▶ [EXERCISE INSTRUCTIONS] Return all the lines below exactly. Any picture among them is omitted.

━━━ PROVIDED RECORDS ━━━

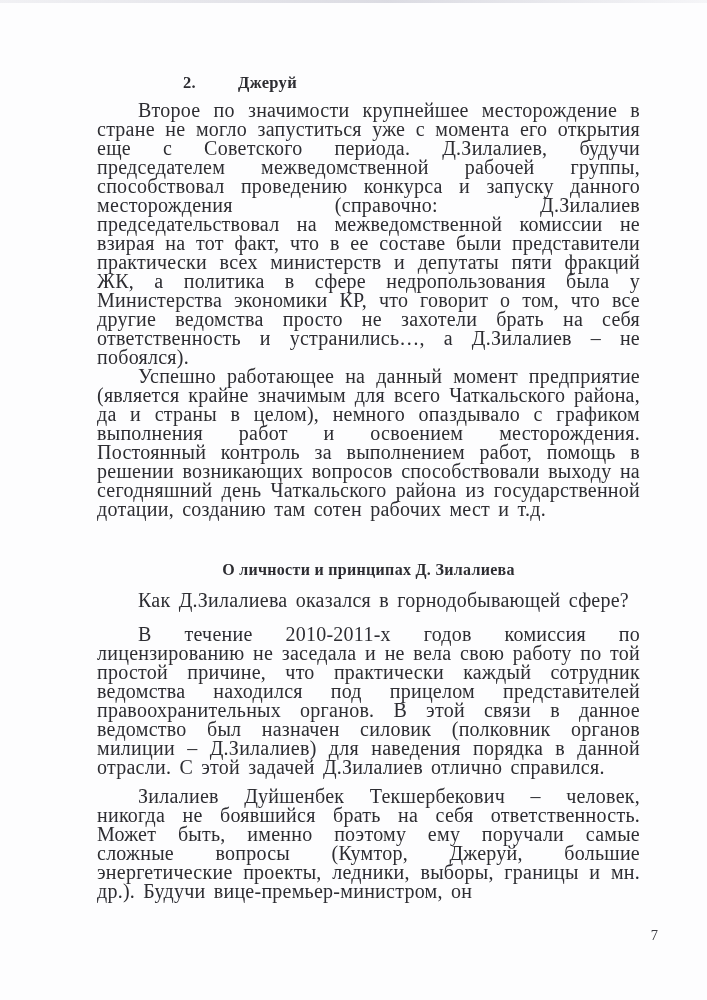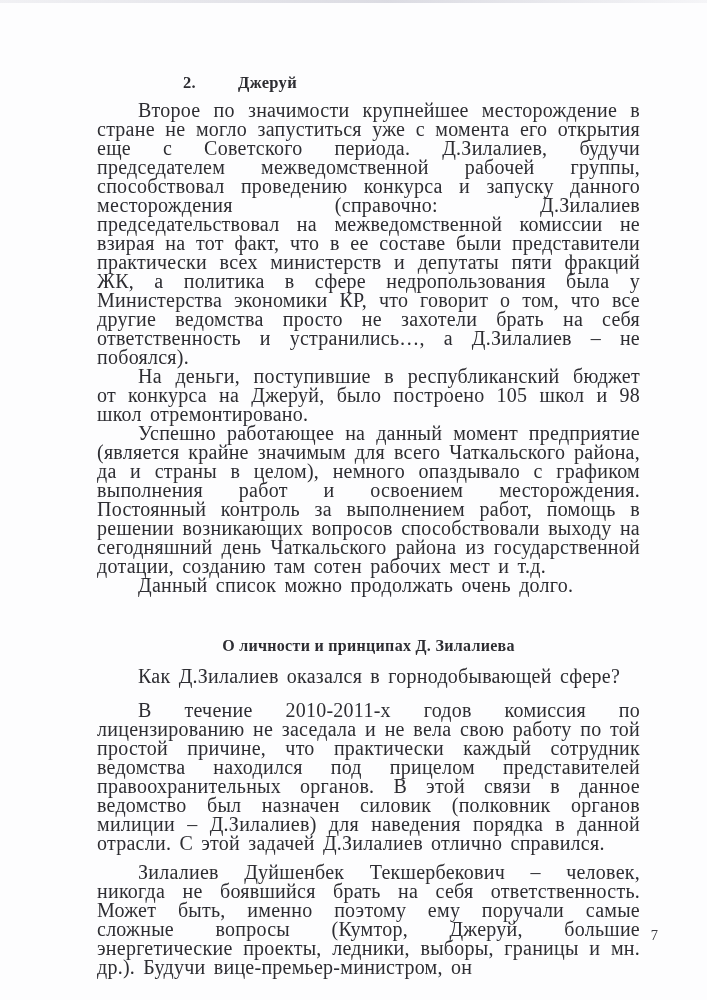--- a/index.html
+++ b/index.html
@@ -91,31 +91,29 @@
 
 <div class="page">
   <div class="content">
 
     <h2 class="num-heading">
       <span class="heading-number">2.</span><span class="heading-title">Джеруй</span>
     </h2>
 
     <p class="para">Второе по значимости крупнейшее месторождение в стране не могло запуститься уже с момента его открытия еще с Советского периода. Д.Зилалиев, будучи председателем межведомственной рабочей группы, способствовал проведению конкурса и запуску данного месторождения (справочно: Д.Зилалиев председательствовал на межведомственной комиссии не взирая на тот факт, что в ее составе были представители практически всех министерств и депутаты пяти фракций ЖК, а политика в сфере недропользования была у Министерства экономики КР, что говорит о том, что все другие ведомства просто не захотели брать на себя ответственность и устранились…, а Д.Зилалиев – не побоялся).</p>
 
-    <p class="para">На деньги, поступившие в республиканский бюджет от конкурса на Джеруй, было построено 105 школ и 98 школ отремонтировано.</p>
 
 
 
     <p class="para">Успешно работающее на данный момент предприятие (является крайне значимым для всего Чаткальского района, да и страны в целом), немного опаздывало с графиком выполнения работ и освоением месторождения. Постоянный контроль за выполнением работ, помощь в решении возникающих вопросов способствовали выходу на сегодняшний день Чаткальского района из государственной дотации, созданию там сотен рабочих мест и т.д.</p>
 
-    <p class="para">Данный список можно продолжать очень долго.</p>
 
     <h2 class="center-heading">О личности и принципах Д. Зилалиева</h2>
 
-    <p class="para question">Как Д.Зилалиев оказался в горнодобывающей сфере?</p>
+    <p class="para question">Как Д.Зилалиева оказался в горнодобывающей сфере?</p>
 
     <p class="para">В течение 2010-2011-х годов комиссия по лицензированию не заседала и не вела свою работу по той простой причине, что практически каждый сотрудник ведомства находился под прицелом представителей правоохранительных органов. В этой связи в данное ведомство был назначен силовик (полковник органов милиции – Д.Зилалиев) для наведения порядка в данной отрасли. С этой задачей Д.Зилалиев отлично справился.</p>
 
     <p class="para last-para">Зилалиев Дуйшенбек Текшербекович – человек, никогда не боявшийся брать на себя ответственность. Может быть, именно поэтому ему поручали самые сложные вопросы (Кумтор, Джеруй, большие энергетические проекты, ледники, выборы, границы и мн. др.). Будучи вице-премьер-министром, он</p>
 
   </div>
 
   <div class="page-number">7</div>
 </div>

━━━

▶ [SOLUTION FOR THIS TASK]
--- a/index.html
+++ b/index.html
@@ -91,31 +91,29 @@
 
 <div class="page">
   <div class="content">
 
     <h2 class="num-heading">
       <span class="heading-number">2.</span><span class="heading-title">Джеруй</span>
     </h2>
 
     <p class="para">Второе по значимости крупнейшее месторождение в стране не могло запуститься уже с момента его открытия еще с Советского периода. Д.Зилалиев, будучи председателем межведомственной рабочей группы, способствовал проведению конкурса и запуску данного месторождения (справочно: Д.Зилалиев председательствовал на межведомственной комиссии не взирая на тот факт, что в ее составе были представители практически всех министерств и депутаты пяти фракций ЖК, а политика в сфере недропользования была у Министерства экономики КР, что говорит о том, что все другие ведомства просто не захотели брать на себя ответственность и устранились…, а Д.Зилалиев – не побоялся).</p>
 
-    <p class="para">На деньги, поступившие в республиканский бюджет от конкурса на Джеруй, было построено 105 школ и 98 школ отремонтировано.</p>
 
 
 
     <p class="para">Успешно работающее на данный момент предприятие (является крайне значимым для всего Чаткальского района, да и страны в целом), немного опаздывало с графиком выполнения работ и освоением месторождения. Постоянный контроль за выполнением работ, помощь в решении возникающих вопросов способствовали выходу на сегодняшний день Чаткальского района из государственной дотации, созданию там сотен рабочих мест и т.д.</p>
 
-    <p class="para">Данный список можно продолжать очень долго.</p>
 
     <h2 class="center-heading">О личности и принципах Д. Зилалиева</h2>
 
-    <p class="para question">Как Д.Зилалиев оказался в горнодобывающей сфере?</p>
+    <p class="para question">Как Д.Зилалиева оказался в горнодобывающей сфере?</p>
 
     <p class="para">В течение 2010-2011-х годов комиссия по лицензированию не заседала и не вела свою работу по той простой причине, что практически каждый сотрудник ведомства находился под прицелом представителей правоохранительных органов. В этой связи в данное ведомство был назначен силовик (полковник органов милиции – Д.Зилалиев) для наведения порядка в данной отрасли. С этой задачей Д.Зилалиев отлично справился.</p>
 
     <p class="para last-para">Зилалиев Дуйшенбек Текшербекович – человек, никогда не боявшийся брать на себя ответственность. Может быть, именно поэтому ему поручали самые сложные вопросы (Кумтор, Джеруй, большие энергетические проекты, ледники, выборы, границы и мн. др.). Будучи вице-премьер-министром, он</p>
 
   </div>
 
   <div class="page-number">7</div>
 </div>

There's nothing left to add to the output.